Barrelfish test/benchmarking harness README

RUNNING TESTS

This set of Python modules is designed to automate the process of
building, booting and collecting/analysing the output of various bechmarks
on Barrelfish. There are currently two top-level programs:

scalebench.py -- the (poorly-named) main script to run tests and collect results
reprocess.py -- this is a utility using the same backend code that
  allows the results of one or more previous runs to be re-analysed
  without rerunning the benchmark

scalebench.py is essentially a nested loop that runs one or more tests
for one or more builds on one or more victim machines. The available
builds, machines and tests are determined by the local site and the
configured modules -- use scalebench.py -L to see a list.

Specifying builds
-----------------

Build types may be specified the -b argument (which may be passed multiple
times). Presently-supported builds are hake's default configuration, and a
"release" configuration (without assertions or debug info). For a given build
type, a build directory will be automatically created under the "build base"
path, specified with -B. This allows the reuse of results of previous builds
of the same type. Alternatively, rather than passing -b, the -e argument
may be used to specify a path to an existing (configured) build directory;
this allows the user to quickly run benchmarks against a specific set of
compiled binaries with arbitrary build options.

Specifying machines
-------------------

One or more victim 'machines' must be specified with the -m argument.
This includes, at a minimum, the machines 'qemu1' and 'qemu4' which are
simulated 1-way and 4-way CPUs.
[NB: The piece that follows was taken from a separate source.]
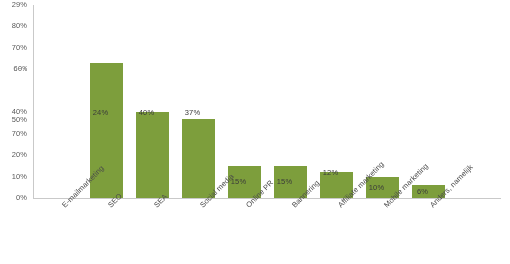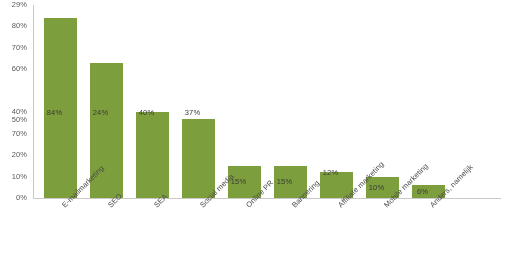"60%" div.y-tick-label { font-family: none -> Liberation Mono, monospace }
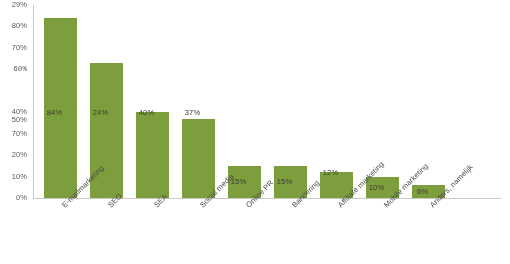"84%" div.bar-slot { html: <div> <div></div> <div>84%</div> </div> -> none }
Depending on your site, various real
hosts will also be available.

Specifying tests
----------------

A large number of tests are available, and at least one must be specified
with -t. See scalebench.py -L for a list of currently-defined tests and
a short description of each. Not all tests may work at one time, and some
tests probably won't work on all machines (in particular qemu). You'll have
to use common sense here or ask for help.

Note that the -b, -m and -t arguments accept shell-style glob wildcards;
this can be useful to run a set of similarly-named tests, or to try all
build types.

Results
-------

Each test run, successful or not, produces a set of files in a result
directory, which is currently created with a unique name under a global
results directory that you must pass as the final argument to scalebench.
This directory contains some metadata describing the test run
(description.txt), the full console output from running the test (raw.txt)
and any other test-specific files produced by running the test or processing
its results -- these are hopefully self-explanatory, but if not see the
python module that defines the test for information.


INVOCATION EXAMPLES

For a quick x86_64 smoke-test, try something like:

python scalebench.py -m qemu1 -t memtest -v SOURCEDIR /tmp/results


DEFINING NEW MACHINES, BUILDS, AND TESTS

This is presently undocumented :(
Please see the existing examples, or ask Andrew for help.


TODOs

 * Better support for multiple architectures.
 * Better support for processing results, plot scripts etc.
 * Better error handling (don't blow up in a backtrace when subprograms fail)
 * Parallel tests/builds